Factor in Call of Duty: Black Ops 7, which isn’t dated yet but is probably headed for early November, and Microsoft is essentially propping up the late 2025 game release calendar in the company of nobody but Nintendo, which has its big cross-generation pairing of Pokémon Legends Z-A and Metroid Prime 4: Beyond. Before GTA 6 was delayed, Sony had already been careful to ensure its 2025 slate — Death Stranding 2, Ghost of Yōtei, and Marathon – would all be released by the start of October. There was talk that the next Battlefield game might be waiting in the wings to seize the opportunity presented by GTA’s delay, but if it is ready enough for a 2025 release, EA has yet to give any indication of that.
It makes sense that it would only be Microsoft with the production capacity to fill in the release schedule after Rockstar vacated it (and only Nintendo who wouldn’t care one way or the other). At the AAA level — and indeed, at many other levels — video game development is an oil tanker that can’t be turned or sped up to suit a commercial opportunity. But Microsoft simply has so many studios now that it will nearly always have something that’s ready to release.

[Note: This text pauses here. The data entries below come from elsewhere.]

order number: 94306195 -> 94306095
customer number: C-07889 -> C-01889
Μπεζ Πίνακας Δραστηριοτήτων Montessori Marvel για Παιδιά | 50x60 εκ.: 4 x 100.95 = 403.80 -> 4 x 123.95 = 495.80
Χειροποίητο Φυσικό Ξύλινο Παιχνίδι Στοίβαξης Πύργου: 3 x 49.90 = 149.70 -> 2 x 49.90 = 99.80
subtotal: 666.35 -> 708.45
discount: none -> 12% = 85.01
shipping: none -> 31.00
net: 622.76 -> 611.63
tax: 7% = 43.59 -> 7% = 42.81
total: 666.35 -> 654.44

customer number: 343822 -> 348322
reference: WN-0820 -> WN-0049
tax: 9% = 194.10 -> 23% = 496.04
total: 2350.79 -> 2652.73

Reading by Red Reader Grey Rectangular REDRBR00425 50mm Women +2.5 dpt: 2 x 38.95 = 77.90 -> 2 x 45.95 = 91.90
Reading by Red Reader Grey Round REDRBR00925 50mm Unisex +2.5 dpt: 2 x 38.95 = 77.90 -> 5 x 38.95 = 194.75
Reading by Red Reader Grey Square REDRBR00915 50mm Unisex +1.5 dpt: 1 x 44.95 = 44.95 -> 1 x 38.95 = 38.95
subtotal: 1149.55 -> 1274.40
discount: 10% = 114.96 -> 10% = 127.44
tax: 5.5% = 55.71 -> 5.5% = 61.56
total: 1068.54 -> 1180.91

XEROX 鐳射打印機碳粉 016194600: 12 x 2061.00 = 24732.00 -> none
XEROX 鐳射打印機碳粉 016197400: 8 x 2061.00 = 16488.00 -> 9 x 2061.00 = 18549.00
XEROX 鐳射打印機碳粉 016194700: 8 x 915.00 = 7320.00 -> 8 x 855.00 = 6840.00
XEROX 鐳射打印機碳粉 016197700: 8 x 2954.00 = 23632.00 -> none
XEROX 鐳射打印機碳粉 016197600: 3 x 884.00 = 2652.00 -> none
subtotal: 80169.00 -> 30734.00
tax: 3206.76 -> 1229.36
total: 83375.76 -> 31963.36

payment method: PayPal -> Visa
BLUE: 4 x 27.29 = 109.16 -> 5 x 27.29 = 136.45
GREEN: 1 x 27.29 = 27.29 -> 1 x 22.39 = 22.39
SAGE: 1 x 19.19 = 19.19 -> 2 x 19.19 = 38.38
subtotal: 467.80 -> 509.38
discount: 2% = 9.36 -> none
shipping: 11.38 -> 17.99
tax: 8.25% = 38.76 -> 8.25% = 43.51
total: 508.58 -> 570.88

Overall, though, the past week has been light on major announcements and updates from the world’s biggest studios. A weak Summer Game Fest was saved only by Capcom and Sega, who brought a new Resident Evil and the full reveal of Ryu Ga Gotoku Studio’s intriguing Stranger Than Heaven. Sony, with nothing new to share on Insomniac’s Wolverine and Naughty Dog’s Intergalactic: The Heretic Prophet, wisely chose to downsize and play the hardcore card. It revealed a new Lumines and the long-awaited Final Fantasy Tactics remaster, and closed out on a fighting game by Arc System Works, of all things. It worked: Marvel Tōkon: Fighting Souls drips cred, looks sick, and fielded what might be the best trailer of the week.
But, Capcom and Sega aside, the big beasts — like the aforementioned Insomniac, Naughty Dog, Blizzard, and Bethesda — were all missing. Nothing from Ubisoft or EA’s internal studios. Not much from Square Enix. Nothing, despite some fevered speculation about the location of Gabe Newell’s yacht, from Valve. CD Projekt Red showed The Witcher 4 at an Unreal Engine showcase, and then clarified that it wasn’t, in fact, The Witcher 4.
It’s not the end of the world. A solid show from Xbox and a fun show from PlayStation is a good result in a week that also, lest we forget, featured the launch of a new Nintendo console. And, absent GTA 6, there’s still much to look forward to this year, not least Hollow Knight: Silksong at last.
But during the game industry’s traditional June week of self-celebration, the slowing pace of top-flight game development is increasingly apparent. Those studios whose tentpoles have always been used to prop the canopy up over the whole gaudy affair can only produce one game every five years or so now — for Rockstar and others, it’s more like seven years. There just isn’t enough hype to go around to sustain the feverish heights of the E3s of old.
I’m not saying Geoff Keighley, the ringmaster of Summer Game Fest, is regretting his decision to step in and save what used to be E3. (Maybe he did for a second when one developer decided to troll the SGF audience with a Make FPS Great Again hat.) But these days, it’s a buyer’s market for stalls at the circus, and we’re all getting used to doing a lot more waiting. Nevermind. Maybe next year.